Nidoviruses have a viral envelope and a positive-sense, single-stranded RNA genome which is capped and polyadenylated. The group expresses structural proteins separately from the nonstructural ones. The structural proteins are encoded at the 3' region of the genome and are expressed from a set of subgenomic mRNAs.

Member viruses encode one main proteinase and between one and three accessory proteinases which are mainly involved in expressing the replicase gene. These proteinases are also responsible for activating or inactivating specific proteins at the correct time in the virus life cycle, ensuring replication occurs at the right time.

=== Genome ===
Nidoviruses can be distinguished from other RNA viruses by a constellation of seven conserved domains—5'-TM2-3CLpro-TM3-RdRp-Zm-HEL1-NendoU-3'—with the first three being encoded in ORF1a and the remaining four in ORF1b.
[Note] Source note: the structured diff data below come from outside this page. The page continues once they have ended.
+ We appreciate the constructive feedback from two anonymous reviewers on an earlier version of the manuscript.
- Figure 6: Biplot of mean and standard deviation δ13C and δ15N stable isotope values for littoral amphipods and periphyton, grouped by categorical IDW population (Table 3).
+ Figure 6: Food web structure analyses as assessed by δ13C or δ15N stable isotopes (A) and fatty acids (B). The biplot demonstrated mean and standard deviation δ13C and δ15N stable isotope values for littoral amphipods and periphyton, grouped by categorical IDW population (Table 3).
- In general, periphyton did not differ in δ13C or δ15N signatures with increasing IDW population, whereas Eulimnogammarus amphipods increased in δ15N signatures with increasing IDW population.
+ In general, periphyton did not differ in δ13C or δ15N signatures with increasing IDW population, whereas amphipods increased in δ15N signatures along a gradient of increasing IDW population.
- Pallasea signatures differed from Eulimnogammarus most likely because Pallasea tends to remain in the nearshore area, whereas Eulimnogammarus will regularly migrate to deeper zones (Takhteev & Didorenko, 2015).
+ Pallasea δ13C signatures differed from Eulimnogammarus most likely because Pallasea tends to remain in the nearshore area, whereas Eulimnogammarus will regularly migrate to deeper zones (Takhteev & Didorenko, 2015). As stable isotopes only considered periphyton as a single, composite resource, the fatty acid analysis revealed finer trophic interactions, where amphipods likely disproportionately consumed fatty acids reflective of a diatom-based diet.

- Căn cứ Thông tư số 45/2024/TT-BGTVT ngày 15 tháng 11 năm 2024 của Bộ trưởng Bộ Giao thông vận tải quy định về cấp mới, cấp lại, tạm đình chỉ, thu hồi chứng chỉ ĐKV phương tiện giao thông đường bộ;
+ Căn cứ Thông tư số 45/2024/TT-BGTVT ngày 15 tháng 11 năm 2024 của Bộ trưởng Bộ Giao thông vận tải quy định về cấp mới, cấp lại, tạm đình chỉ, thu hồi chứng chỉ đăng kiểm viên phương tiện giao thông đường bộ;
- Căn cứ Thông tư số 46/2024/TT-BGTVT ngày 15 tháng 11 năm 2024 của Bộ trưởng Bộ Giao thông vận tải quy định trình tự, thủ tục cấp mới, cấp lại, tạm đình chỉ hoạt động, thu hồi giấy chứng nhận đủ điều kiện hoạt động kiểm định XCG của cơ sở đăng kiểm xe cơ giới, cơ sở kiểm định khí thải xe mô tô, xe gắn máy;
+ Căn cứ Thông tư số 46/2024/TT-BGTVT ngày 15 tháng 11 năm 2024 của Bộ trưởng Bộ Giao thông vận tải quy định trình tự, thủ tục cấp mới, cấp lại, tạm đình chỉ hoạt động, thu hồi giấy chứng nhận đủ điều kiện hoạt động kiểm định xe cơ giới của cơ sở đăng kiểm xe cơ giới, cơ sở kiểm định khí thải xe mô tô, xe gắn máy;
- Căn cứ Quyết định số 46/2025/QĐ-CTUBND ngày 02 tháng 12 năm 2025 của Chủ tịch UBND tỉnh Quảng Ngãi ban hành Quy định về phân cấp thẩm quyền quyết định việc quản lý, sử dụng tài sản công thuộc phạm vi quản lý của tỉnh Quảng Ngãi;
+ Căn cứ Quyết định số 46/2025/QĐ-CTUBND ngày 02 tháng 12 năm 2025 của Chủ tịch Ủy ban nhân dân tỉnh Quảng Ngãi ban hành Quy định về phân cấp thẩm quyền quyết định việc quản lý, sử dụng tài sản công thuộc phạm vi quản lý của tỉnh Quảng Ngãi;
TM2 and TM3 and transmembrane domains; RdRp is the RNA-dependent RNA polymerase; Zm is a Zn-cluster binding domain fused with a helicase (HEL1); 3CLpro is a 3C-like protease; and NendoU is an uridylate-specific endonuclease. The 3CLpro has a catalytic His-Cys dyad, and is related to the SARS coronavirus main proteinase (Mpro).

Most, but not all, nidovirus subgenomic RNAs contain a 5′ leader sequence derived from the 5′ end of the genomic RNA. The frameshift that generates ORF1b frameshift occurs at a UUUAAAC heptanucleotide 'slippery' sequence located upstream of the ORF1a stop codon and a putative RNA pseudoknot structure.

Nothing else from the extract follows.